All one has to do is go back and search the archives on here and you'll see this is the same old Knox Lake arguement(debate) all over again.For anybody to think that a bass boat with a 200hp engine going at idle speed(less than 3mph)would cause more shoreline erosion than a 9.9 going at 10mph is-well whatever.How would a boat with a 200hp engine going at idle speed disrupt the serenity or asthetic qualities of Hoover Lake,or anywhere else for that matter?Then you have the "if the prop is in the water,they'll use it"crowd,again that's ridiculous,it hasn't happened at Knox Lake.I regularly fish Knox Lake,and I've talked to CO's,Knox Co.Sheriff's deputies,and the crew at Knox Marine,to my knowledge folks haven't been breaking the law there.I think(as usual)what this all boils down to is guys that fish Hoover,or any other hp restricted lake are worried about is that if the state goes with the big motor/idle speed law,bass tournaments will start showing up regularly,and then they won't have the lake to themselves anymore.I do understand their feelings on that,I don't agree,but I understand.To combat that issue,all the state would have to do is the same thing they do at Knox,raise the size limit on the bass.If you have an 16",or even an 18" size limit,you won't have to worry about many tournaments coming your way,few bass guys like paper tournaments.I do remember years ago when hp restrictions were a hot topic on Hoover,then just as now the sail boaters had a lot of say in things.Sorry for the long post,just my input on the topic,I really have no interest other than the topic itself,and not just with this lake,it's with many others as well.I have no plans to ever fish Hoover,hp restrictions or not.


----------



## troutslayer23

Im not positive but i believe that ive been told that the larger engines put off more pollutants than the smaller ones do, relating back to the drinking water subject. (i know they are not in the water very long for trailering purposes but i dont think the powers that be give two craps about that)


----------



## Mushijobah

Harbor Hunter said:


> All one has to do is go back and search the archives on here and you'll see this is the same old Knox Lake arguement(debate) all over again.For anybody to think that a bass boat with a 200hp engine going at idle speed(less than 3mph)would cause more shoreline erosion than a 9.9 going at 10mph is-well whatever.How would a boat with a 200hp engine going at idle speed disrupt the serenity or asthetic qualities of Hoover Lake,or anywhere else for that matter?Then you have the "if the prop is in the water,they'll use it"crowd,again that's ridiculous,it hasn't happened at Knox Lake.I regularly fish Knox Lake,and I've talked to CO's,Knox Co.Sheriff's deputies,and the crew at Knox Marine,to my knowledge folks haven't been breaking the law there.I think(as usual)what this all boils down to is guys that fish Hoover,or any other hp restricted lake are worried about is that if the state goes with the big motor/idle speed law,bass tournaments will start showing up regularly,and then they won't have the lake to themselves anymore.I do understand their feelings on that,I don't agree,but I understand.To combat that issue,all the state would have to do is the same thing they do at Knox,raise the size limit on the bass.If you have an 16",or even an 18" size limit,you won't have to worry about many tournaments coming your way,few bass guys like paper tournaments.I do remember years ago when hp restrictions were a hot topic on Hoover,then just as now the sail boaters had a lot of say in things.Sorry for the long post,just my input on the topic,I really have no interest other than the topic itself,and not just with this lake,it's with many others as well.I have no plans to ever fish Hoover,hp restrictions or not.

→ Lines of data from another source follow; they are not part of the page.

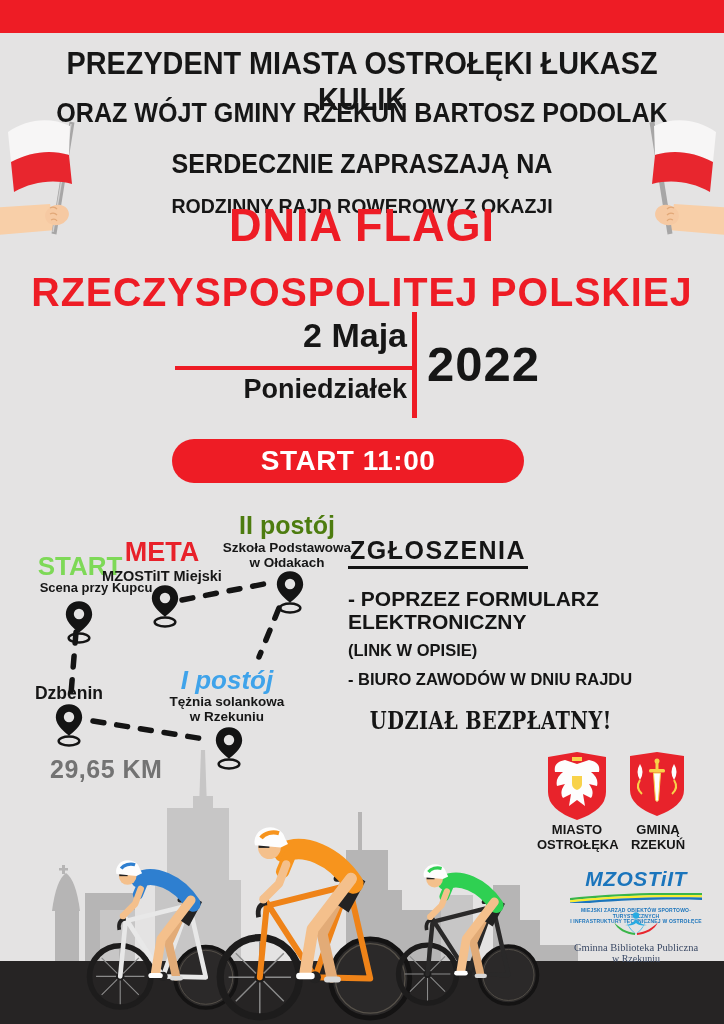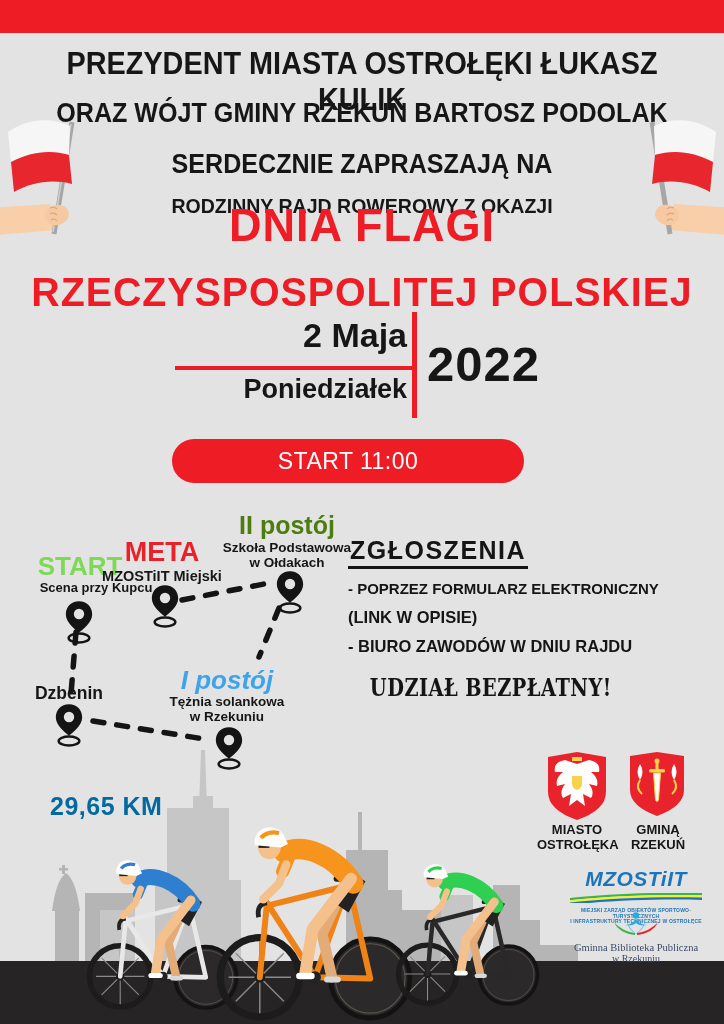"START 11:00" .pill { font-size: 23px -> 28px; font-weight: 400 -> 700 }
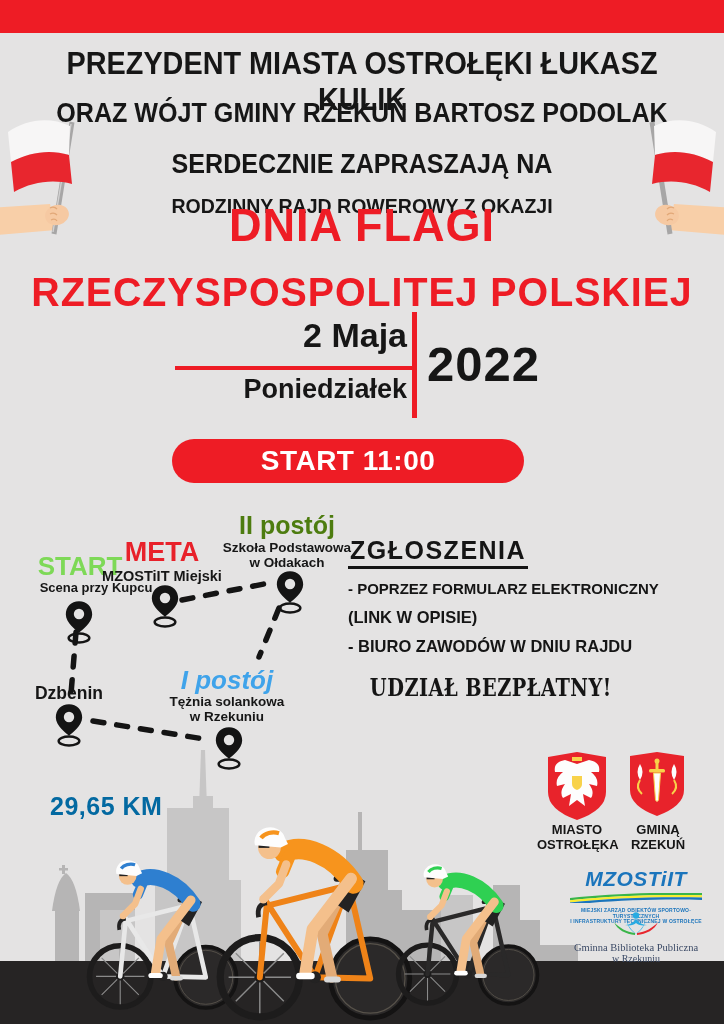"- POPRZEZ FORMULARZ ELEKTRONICZNY" .reg-l { font-size: 15px -> 21px; margin-top: 8px -> 18px }
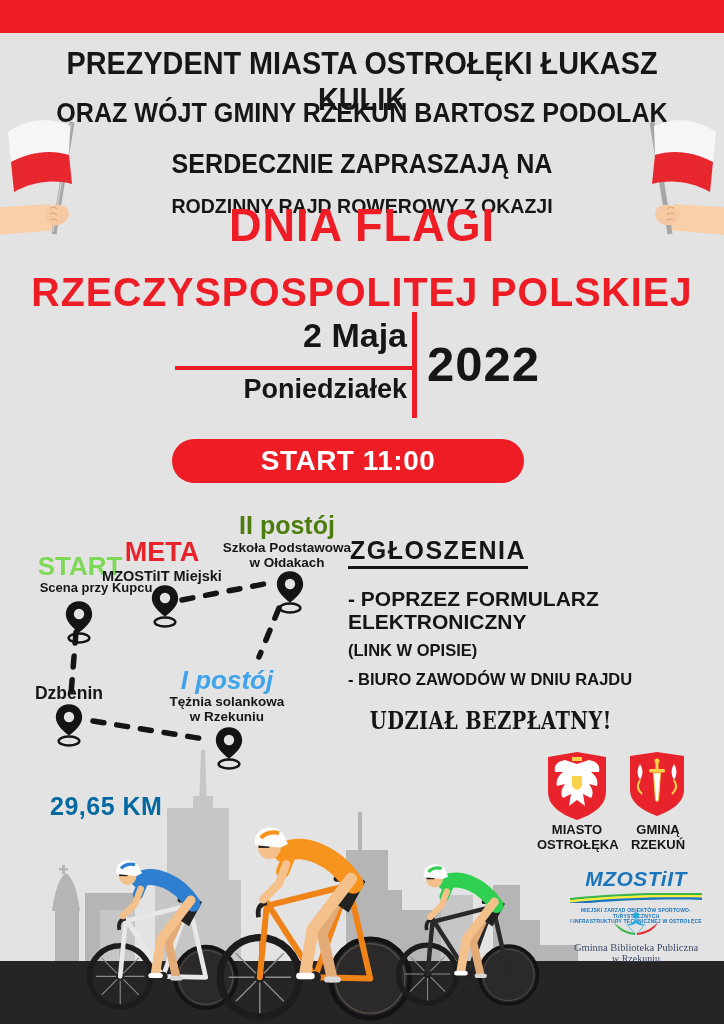"29,65 KM" .distance { color: #0369a1 -> #737373; top: 792px -> 755px }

It would help to realize that Knox is a state lake for recreaton and Hoover is a CITY lake for water supply. There's no argument. The limit is pretty well set in stone. Whoever can accomplish getting that changed will be named Arthur, King of England.


----------



## robertj298

Mushijobah said:


> It would help to realize that Knox is a state lake for recreaton and Hoover is a CITY lake for water supply. There's no argument. The limit is pretty well set in stone. Whoever can accomplish getting that changed will be named Arthur, King of England.


That doesn't make any sense. Both Alum Creek and Griggs res. are used for city water and neither of them are 10 hp limited


----------



## andesangler

Couple thoughts on this. First, the law is the law. Sure, the park officers may exercise discretion in their enforcement of it, but if a guy breaks the law and counts on that discretion to get him off the hook, flip a quarter and take your chance. Don't get mad if you get a ticket for having done so, because you broke the law. That being said, common sense should, and often does, prevail.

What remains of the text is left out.